Персидский ковер скрадывал шаги, и звуки дождя доносились более явственно. Комната была выдержана в строгих багровых тонах с вкраплениями желтого и совсем немного красного. Бра и торшер освещали гостиную приглушенным мягким светом, создавая уютную расслабляющую атмосферу, навевая баюкающие ассоциации с теплым летним закатом. Чарли почувствовал непреодолимое желание сесть. Мышцы размякли, подчиняясь почти магической силе «деко».

— Чарли, зачем ты пришел? — звук ее голоса стал более глубоким, бархатистым. Еще немного, и он унес бы Чарли по течению оранжевой мерцающей реки — сна.
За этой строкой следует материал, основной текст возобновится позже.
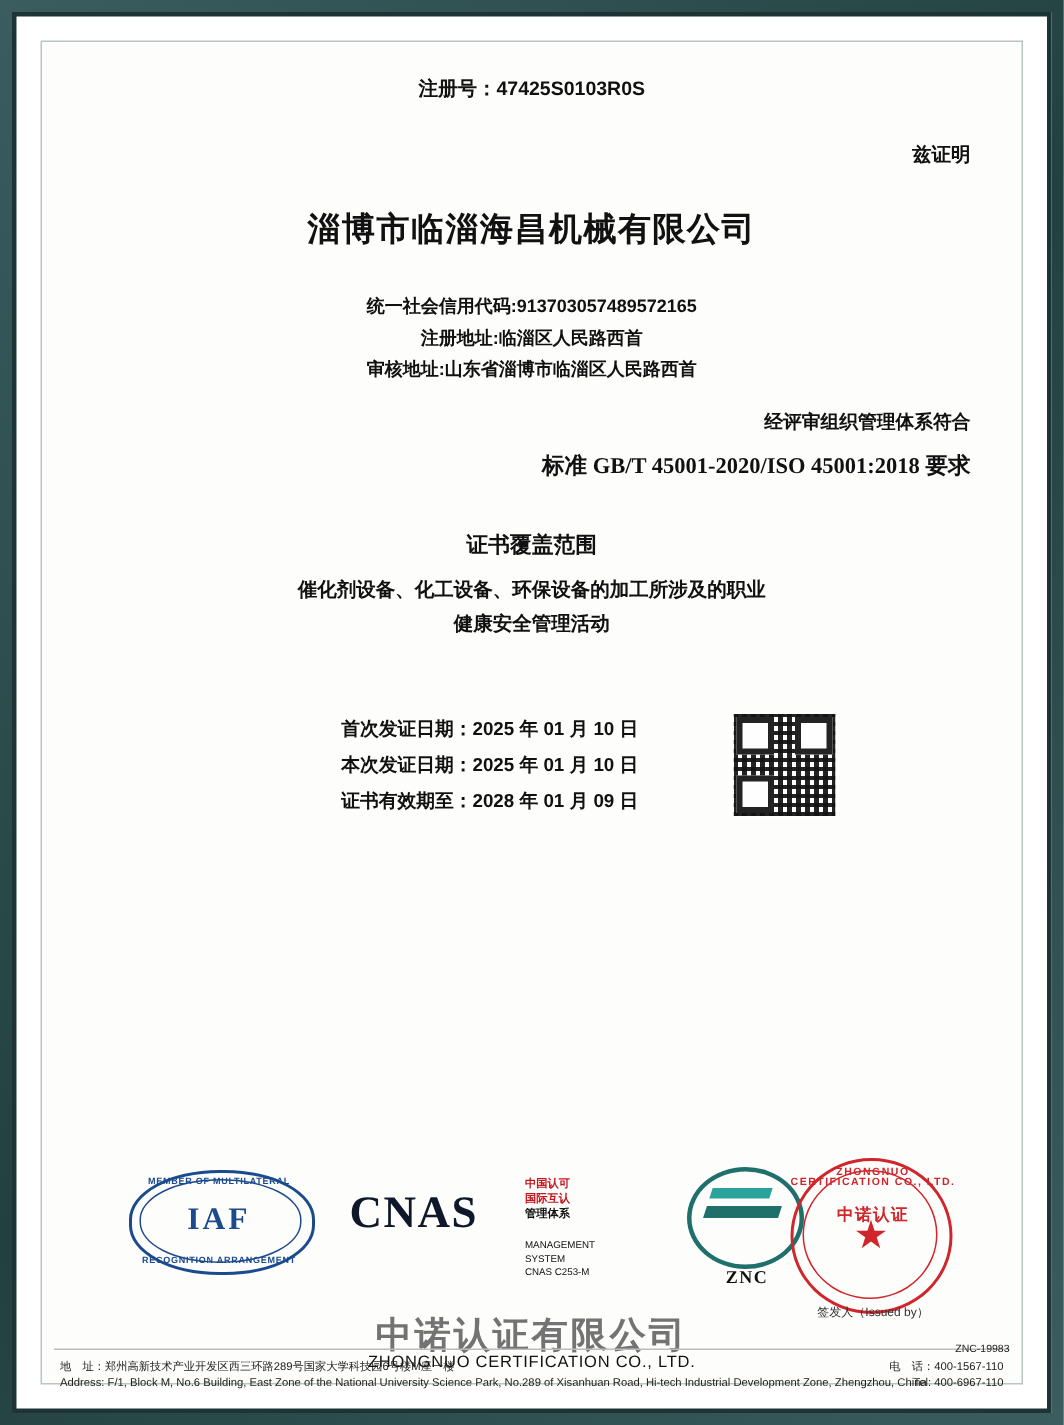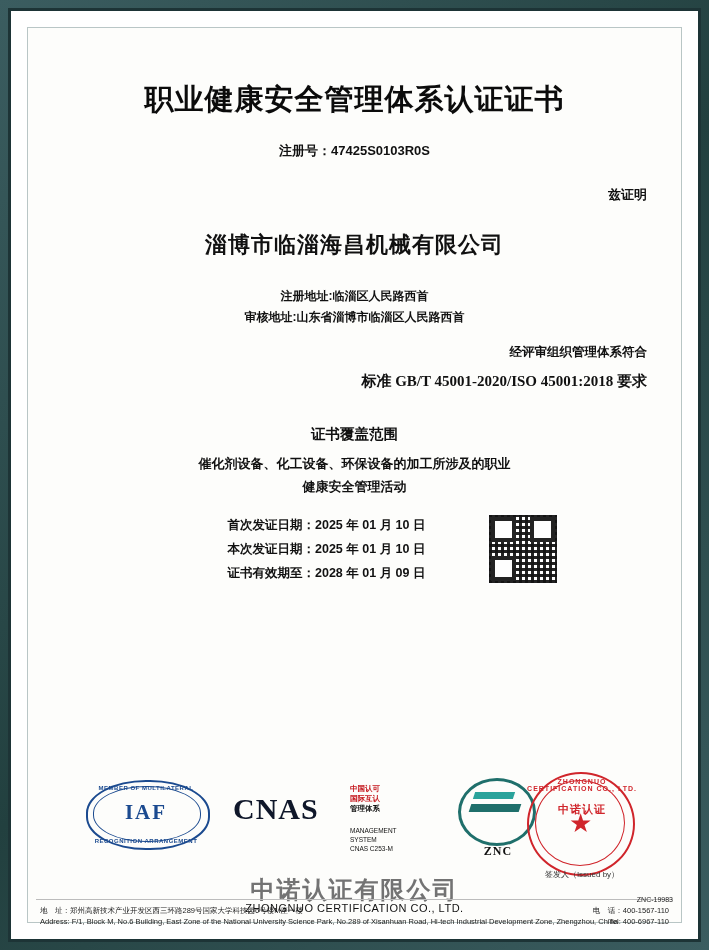"职业健康安全管理体系认证证书" div.title { html: <div>职业健康安全管理体系认证证书</div> -> none }
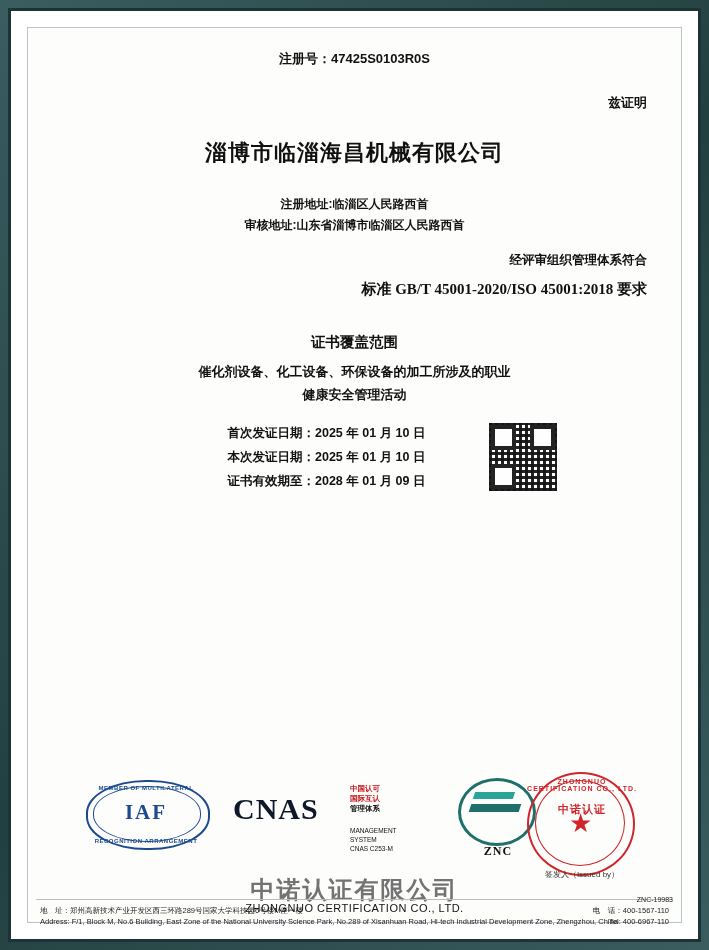"统一社会信用代码:913703057489572165" div { html: none -> <div>统一社会信用代码:913703057489572165</div> }
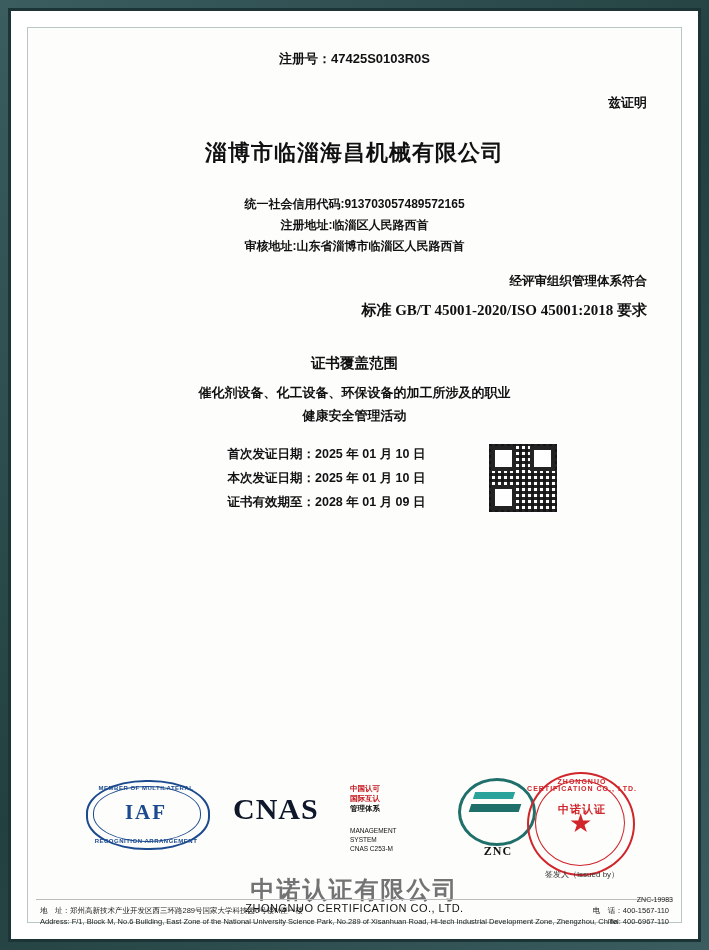"首次发证日期：2025 年 01 月 10" .dates-row { margin-top: 15px -> 47px }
— Я… — Портено с удивлением обнаружил, что с трудом может отвечать. Его охватила томная дремота. Бодрость, подаренная ему дождливой ночью, выскальзывала, как вода сквозь пальцы. Он растратил ее на десяток шагов от двери до стоящего посреди гостиной Дивана. Чарли присел, ибо ноги отказывались держать его. Голову наполнило пьяняще-легкое чувство покоя. Безмятежного, как спокойный океан. — Я подумал, что… мы слишком много времени потеряли понапрасну…

Слова слетали с губ помимо воли. Они жили как бы сами по себе, своей собственной жизнью, непонятной его разуму.

Мейроуз таинственно улыбалась. Она знала, какое впечатление производит гостиная на человека, попавшего сюда впервые. В этом тоже был свой расчет. И свет, усыпляющий, мягкий, работал на нее.

— Восемь лет… А чего же ты не подождал, пока мне исполнится пятьдесят?

Плавно покачивая бедрами, она двинулась к нему. Отблески тускло-красного играли на складках атласного халата. И была в этом своеобразная грация, лишающая рассудка, подчиняющая волю, мягко гасящая любое сопротивление, любой порыв, кроме одного: обладать. В этом плавном течении света и времени пробуждались какие-то первобытные инстинкты, а слово «любовь» приобретало странный, необычный оттенок. Оно раскрывало незнакомые глубины, забытые людьми и потерянные для них. Искрилось, становясь всеобъемлющим, обворожительно приятным, таящим в себе нечто новое, неизведанное никем.

— Я боялся, что к пятидесяти годам ты… — она опустилась рядом с ним на колени, отчего полы халатика разошлись еще больше, и провела ладонью по его щеке —…располнеешь и станешь некрасивой… — в глазах ее горел дьявольский гипнотический огонь. Этот огонь парализовал Чарли, жег его изнутри, наполнив тело бушующим пламенем страсти, гораздо более сильной, чем когда он был с Айрин. В этом было волшебство, доступное лишь избранным, — …и я не стал ждать до пятидесяти.

Мейроуз грациозно-кошачьим движением опустилась на ковер и, повернувшись на спину, чувственно изогнулась. Ладони ее оглаживали ворс, кончик языка прошелся по сухим губам.